The chances of being diagnosed with neuralgia increases with age.
Neuralgia is can be caused by shingles, diabetes, infections, pressure, injuries, multiple sclerosis, syphilis, or damaged nerves. It is not contagious, and is mostly found in older people. It is known that the pathogen is passed on genetically, however, the exact method of transmission is unclear.
Pain can generally be managed with medication, physical therapies or surgery. Treatment such as dental treatment and antibiotics for tooth pain, or surgery to remove bone pressing against the nerve are also utilized. Pain-relieving medications such as aspirin or codeine ease the pain. Anticonvulsant medications and antidepressants treat the pain and muscle spasms. Surgery is also an option which desensitizes the nerve and blocks pain messages. Alternative therapies such as acupuncture, hypnosis and meditation are also common. Even with all of these remedies, there is no permanent cure.
Overtime, the safety of procedures increased. Major surgical innovations were developed and saved many lives. With all new research, the survival rate increased since its first discovery. Charles Bell sparked noteworthy breakthroughs in the field of neuroscience. Overall, the discovery of neuralgia helped further the study of nerves.

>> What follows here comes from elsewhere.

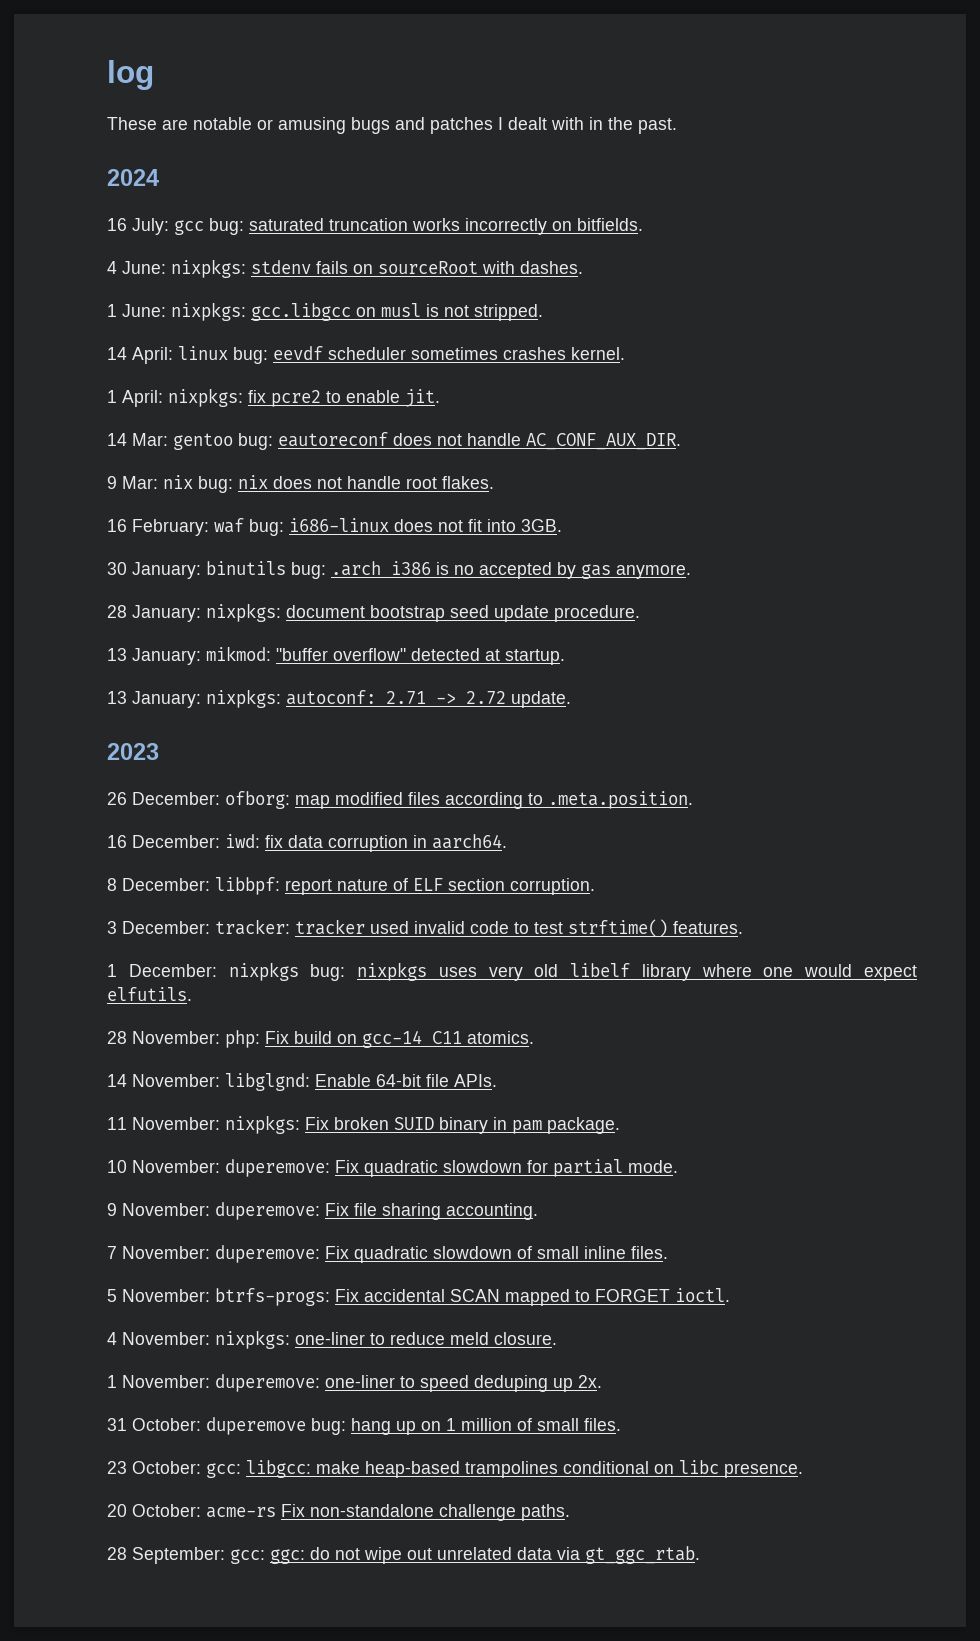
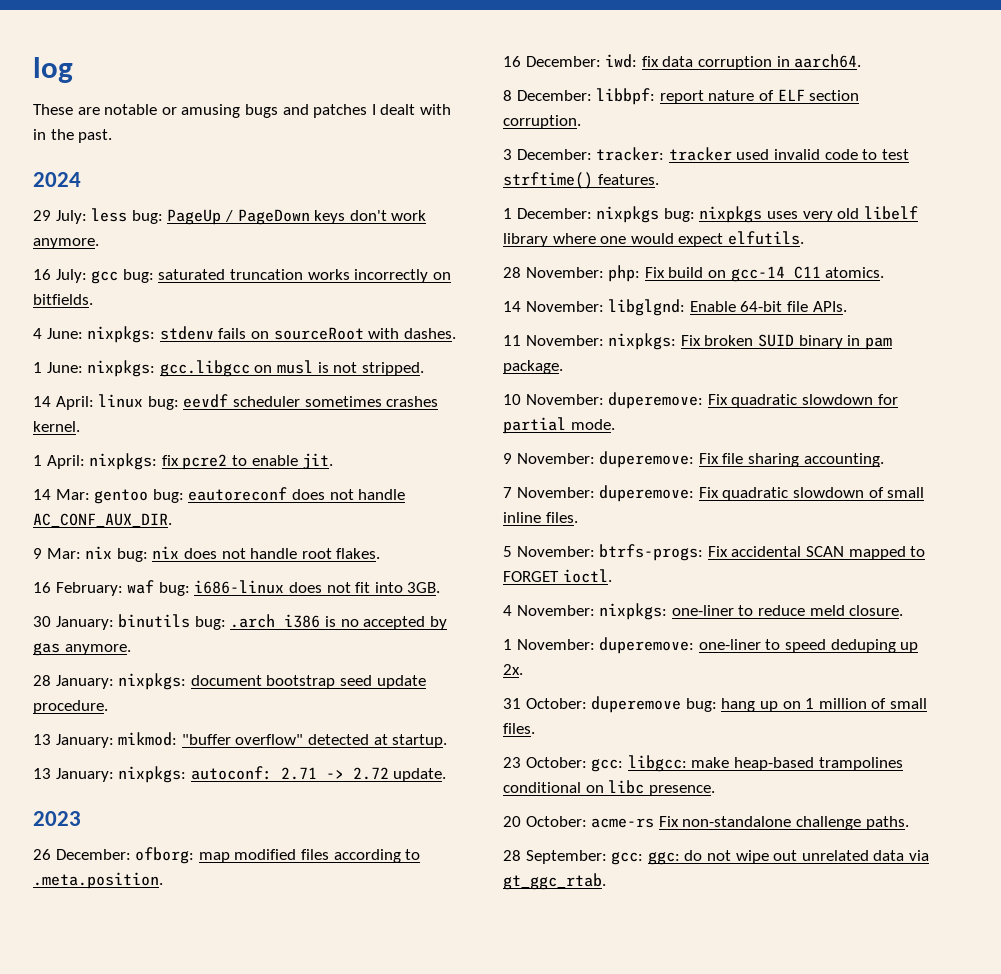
+ 29 July: less bug: PageUp / PageDown keys don't work anymore.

Works Cited 1. Association, Bells Palsy. "Sir Charles Bell | 1774 - 1842 | Bells Palsy Association." Sir Charles Bell | 1774 - 1842 | Bells Palsy Association. Bells Palsy Association, n.d. Web. 01 Mar. 2017. 2. Shelat, Amit M. "Neuralgia." MedlinePlus Medical Encyclopedia. Medline Plus, 30 May 2016. Web. 01 Mar. 2017. 3. Tidy, Dr Colin. "Trigeminal Neuralgia and Neuralgia Symptoms | Health." Trigeminal Neuralgia and Neuralgia Symptoms | Health | Patient. Patient.info, n.d. Web. 01 Mar. 2017. <http://patient.info/health/trigeminal-neuralgia-leaflet>.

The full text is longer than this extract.